Они настаивают на переселении нас с Эрой в космический институт анабиоза, подозревая, что причина ее недуга в первых неудачных попытках ее пробуждения. Эра изменялась не только внешне, но и внутренне. Ею овладело равнодушие ко всему, кроме собственного состояния. Я часто заставал ее перед зеркалом.
Даль снова уехал куда-то в Антарктиду или в Гренландию заканчивать переправку на Марс остатков ледяного покрова. Неон и Иван постоянно приходят к нам.
Зима никак не устанавливается. На улице слякоть. Снег если и выпадет, то тотчас тает. Уныние овладевает мной.
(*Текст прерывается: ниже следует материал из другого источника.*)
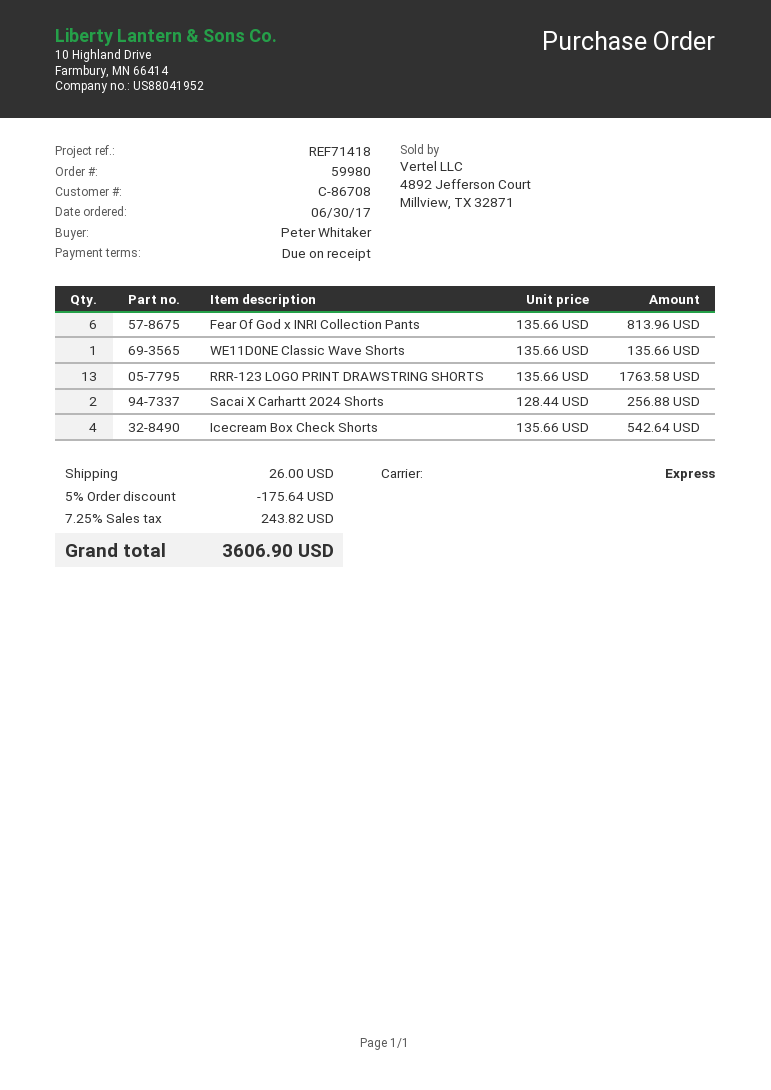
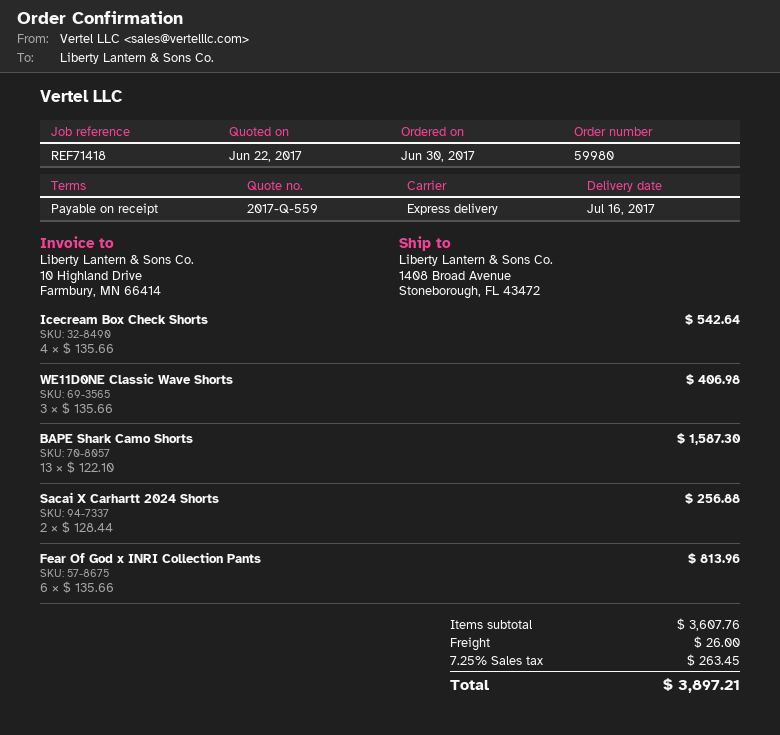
WE11D0NE Classic Wave Shorts: 1 x 135.66 = 135.66 -> 3 x 135.66 = 406.98
RRR-123 LOGO PRINT DRAWSTRING SHORTS: 13 x 135.66 = 1763.58 -> none
BAPE Shark Camo Shorts: none -> 13 x 122.10 = 1587.30
discount: 5% = 175.64 -> none
tax: 7.25% = 243.82 -> 7.25% = 263.45
total: 3606.90 -> 3897.21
Раз приехали супруги Песцовы. Академик Леонид Сергеевич с Эльгой Сергеевной. Он, бодрый, огромный, едва ли не выше меня, грузный, шумный, все шутил, подбадривал меня. И мы даже сыграли с ним в шахматы, в эту мудрую игру землян, которую я успел передать в глубинном Городе Долга марсианам.
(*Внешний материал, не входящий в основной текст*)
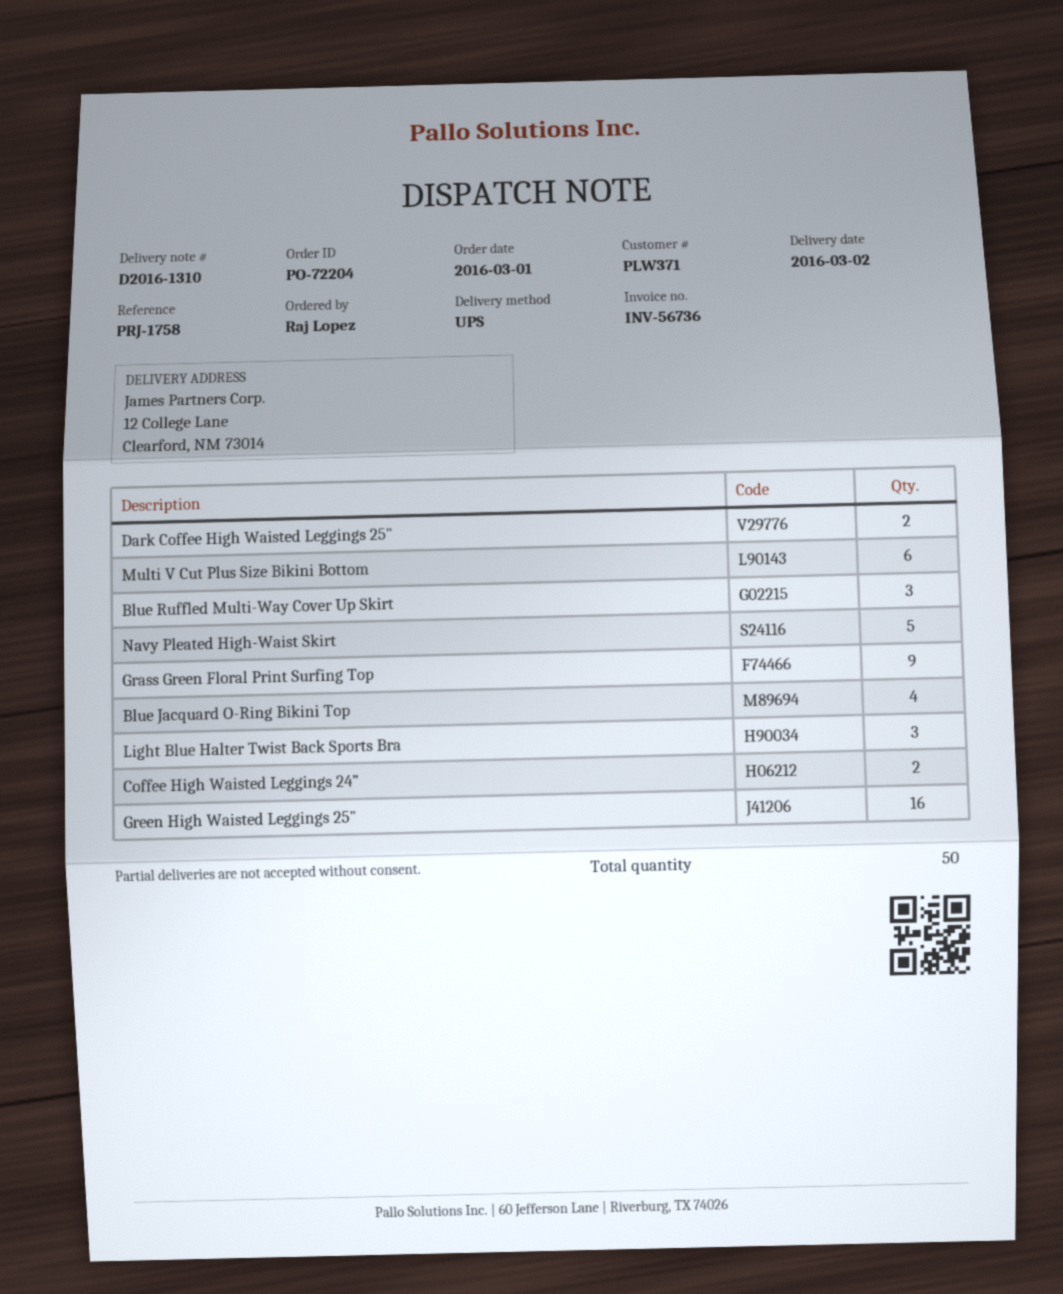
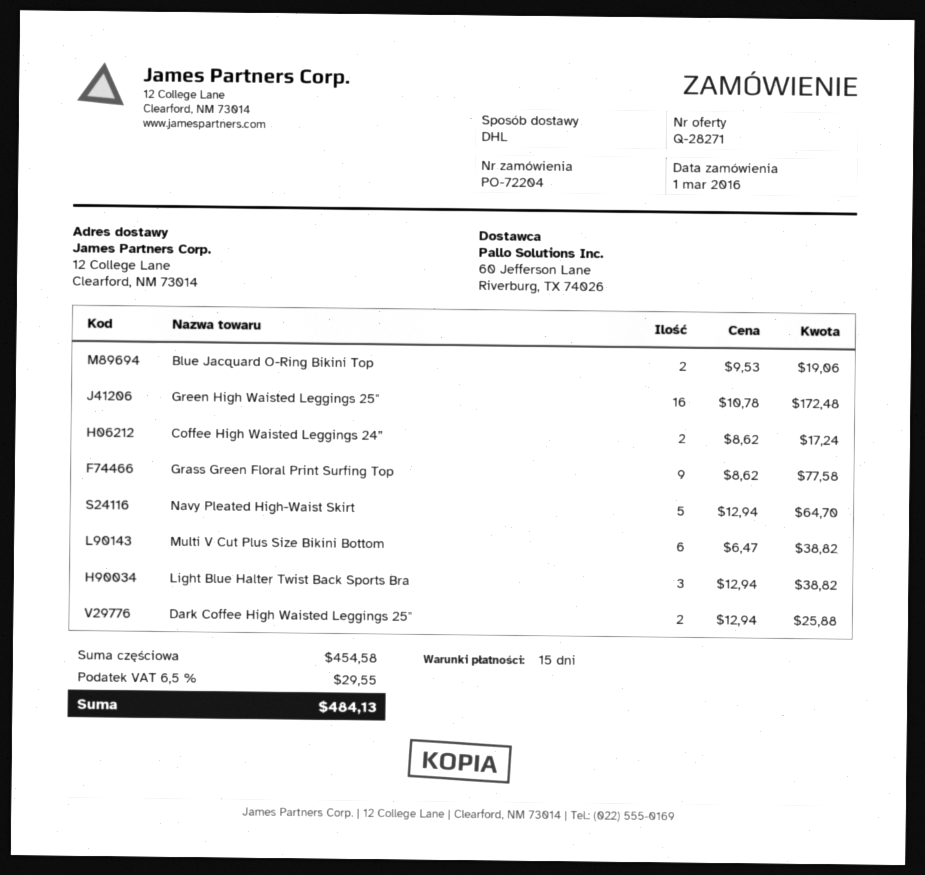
shipping method: UPS -> DHL
Blue Ruffled Multi-Way Cover Up Skirt: 3 -> none
Blue Jacquard O-Ring Bikini Top: 4 -> 2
— «Бухли стволы, наливались соком», — приятным сохранившимся басом напевал он и, смеясь, добавлял: — Слова и музыка «машинные», — потом продолжал: — «В воздухе пахло промокшей корою». Вам шах, божественный Кон-Тики! Чуете, что промокло? Не кора, а ваша позиция! Электронная машина сдалась бы на вашем месте. Не хотите? Ну тогда… тогда… Гм… Что это он тут надумал? «В воздухе пахло промокшей корою…» Бррр! «Где-то весна брела стороною». А ведь есть ответ, бог Кетсалькоатль! Так неужели древние инки не знали шахмат? Какое упущение! Потому их и разорили разбойники испанцы. Должно быть, у них уже была испанская партия. Предлагаю ничью. Я же не конкистадор. Не хотите? Ну, значит, вы все-таки бог Кетсалькоатль! Такое выдумать на доске!.. Сдаюсь. Браво, Инко! Объявляю тебя чемпионом Марса!